John Crawford Stewart and others appealed to the Second Division, and argued—The present objectors were entitled to a preferential ranking according to priority of notice, and to the full value of their shares in so far as paid up, and not 60 per cent. thereof as proposed by the liquidators. From the time they gave notice of withdrawal the objectors ceased to be members of the Society ( quoad non-withdrawing members) and became its creditors— The Norwich and Norfolk Provident Building Society, July 5, 1876. 45 L.J. Chanc. 785. The right of an unadvanced shareholder who withdrew consisted of a right to so much of £25 as he had already put in, with interest, and also to so much of the profits as should have de facto been put into the books under his name. No deduction such as was here proposed was permissible— Glasgow Working Men's Provident Investment Building Society, May 28, 1884, 21 S. L. R. 782. No doubt it followed that he was also not entitled to profits accrued but not inserted in the books; but then he had voluntarily chosen a date for withdrawing before the new balance-sheet had been drawn up. Rule 75 spoke of the amount in the “books” of the Society, not in the “balance-sheet.” The rule merely fixed a date, and had nothing further to do with the balance-sheet. It was not suggested that a withdrawal meant a winding-up. Yet a deduction of 40 per cent. was really a break-up valuation. A withdrawing shareholder as a creditor inter socios had a right to a sum of money from a living concern. If the Society had no realisable assets, then liquidation must follow. But to go on and yet to deduct was unjust to the withdrawing shareholders. The date of withdrawal was the date of the notice to withdraw; after that the shareholder had no vote. So this question of value, which was so eminently a matter of opinion, was decided behind the shareholder's back. Further, the deficiency was not the result of the year's trading merely; it was the accumulation of several years during which members had been withdrawing without objection. At all events, the objector's rights were to be settled by the original and not the amended balance-sheet.

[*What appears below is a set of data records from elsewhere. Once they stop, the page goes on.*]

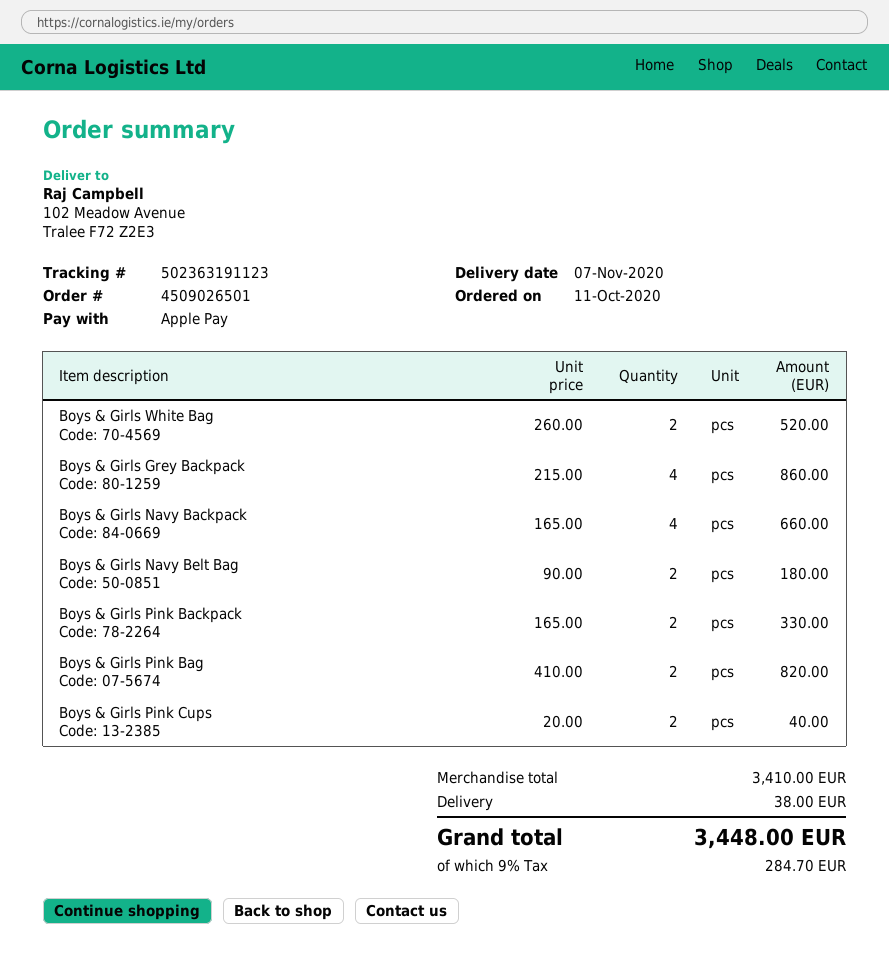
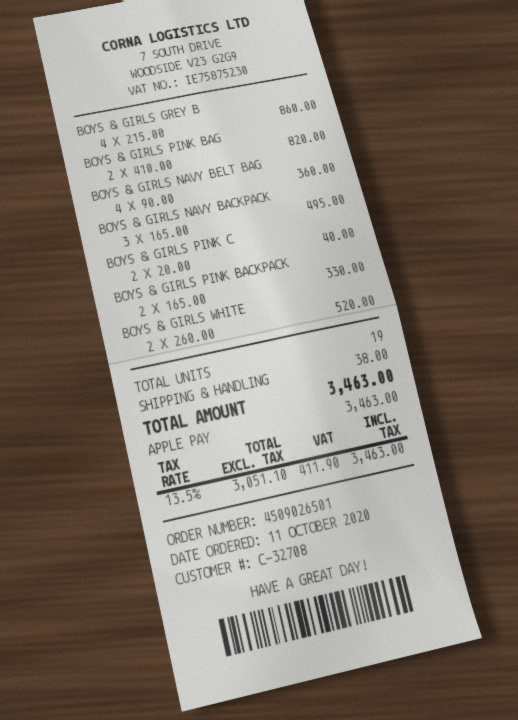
Boys & Girls Navy Backpack: 4 x 165.00 = 660.00 -> 3 x 165.00 = 495.00
Boys & Girls Navy Belt Bag: 2 x 90.00 = 180.00 -> 4 x 90.00 = 360.00
tax: 9% = 284.70 -> 13.5% = 411.90
total: 3448.00 -> 3463.00

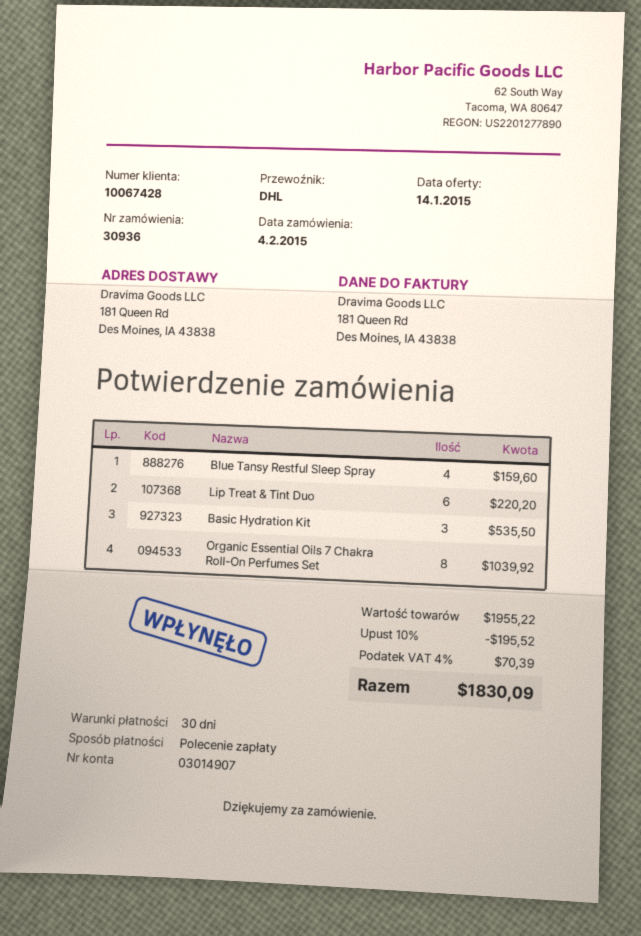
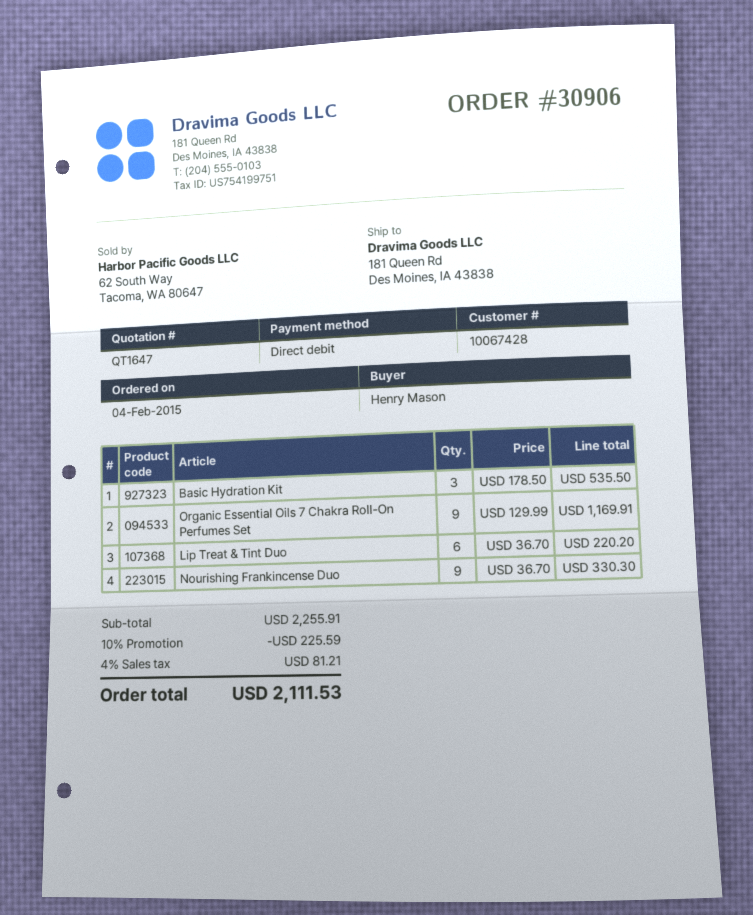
order number: 30936 -> 30906
Blue Tansy Restful Sleep Spray: 4 for 159.60 -> none
Organic Essential Oils 7 Chakra Roll-On Perfumes Set: 8 for 1039.92 -> 9 for 1169.91
Nourishing Frankincense Duo: none -> 9 for 330.30
subtotal: 1955.22 -> 2255.91
discount: 10% = 195.52 -> 10% = 225.59
tax: 4% = 70.39 -> 4% = 81.21
total: 1830.09 -> 2111.53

Argued for John Mitchell—A member once withdrawn ceased to be a member, and became a creditor of the company, and it was an incompetent way of re-entering merely to cancel the notice of withdrawal. It did not bind the directors, and if it did not do so it could not bind the other party to it. Then (2) the cancellation was conditional. The form of cancellation was enclosed along with a circular which made reference to the report of the committee of shareholders setting forth the condition that the cancellation was contingent on nine-tenths of the withdrawing members also cancelling their notices of withdrawal, and nine-tenths did not do so. It followed that the withdrawing members, even though they did return notices

Page: 623

of cancellation, remained free— Mason v. Benhar Coal Company, June 2, 1882, 9 R. 883; in re Richmond Hill Hotel CompanyPellatt's Case, April 13, 1867, L.R. 2 Chanc. App. 527; in re Anglo-Danish and Baltic Steam Navigation Company—Sahlgreen and Carroll's Case, Jan. 14, 1868, L.R, 3 Chanc. App. 323; Scottish Petroleum Company, Feb 3, 1881, L.R. 17 Chanc. Div. 373. The Society were bound to give notice of their change of intention, if their intention as to the condition of nine-tenths had changed— Trail v. Baring, March 15, 1864, 4 De Gex, Jon., and Sm. 319.

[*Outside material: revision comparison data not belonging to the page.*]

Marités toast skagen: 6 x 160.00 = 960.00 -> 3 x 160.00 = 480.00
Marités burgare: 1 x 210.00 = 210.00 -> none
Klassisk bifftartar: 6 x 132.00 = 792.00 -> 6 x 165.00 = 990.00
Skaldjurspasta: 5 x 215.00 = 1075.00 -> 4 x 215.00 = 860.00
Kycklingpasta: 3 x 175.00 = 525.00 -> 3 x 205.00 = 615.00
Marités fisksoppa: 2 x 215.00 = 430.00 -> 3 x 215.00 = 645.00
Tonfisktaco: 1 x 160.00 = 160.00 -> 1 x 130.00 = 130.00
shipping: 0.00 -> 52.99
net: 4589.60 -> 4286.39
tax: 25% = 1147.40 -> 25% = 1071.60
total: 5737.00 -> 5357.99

The argument against both the foregoing parties was maintained by James Coutts, an unadvanced member, not by the liquidators. He argued (1) as against Stewart and others. —The meaning of rule 75 was that you were to take the position of withdrawing not according to what actually appeared from the books of the Society, but according to the balance-sheet which was, or was to be in ordinary course, made up, as for the year ending immediately previous to the date of withdrawal. Rule 71 showed that, if necessary, there was in a balance-sheet to be a re-valuation of assets, and a writing of losses from the shares. The re-valuation was to be taken to be of the property as at 1st February 1881, in the absence of contrary evidence, and there was no proof of a change of circumstances between that date and the date of the amended balance-sheet. Then (2) as against Mitchell, the cancellation was unconditional. In form it was so, and the condition was not imported by reference. It was not clear that the Society had ever made it a condition, and there was no proof that the objector had ever read the committee's report. Even if it was to be held as imported by reason of the circular accompanying the form sent, the objector did not reply to that circular but to others of a later date, in which no mention was made of any condition. There was no special form for re-entering as a shareholder, and the form of cancelling a notice of withdrawal was a perfectly competent form of becoming a shareholder again.

At advising—

Judgment:

Lord Craighill—This Society is now in liquidation. A scheme of division of the funds has been prepared, but those concerned are not agreed upon the proposals exhibited in the scheme. Several points of controversy have been raised, and these were laid before the Sheriff of Midlothian, who has pronounced the decision against which the present appeal has been presented.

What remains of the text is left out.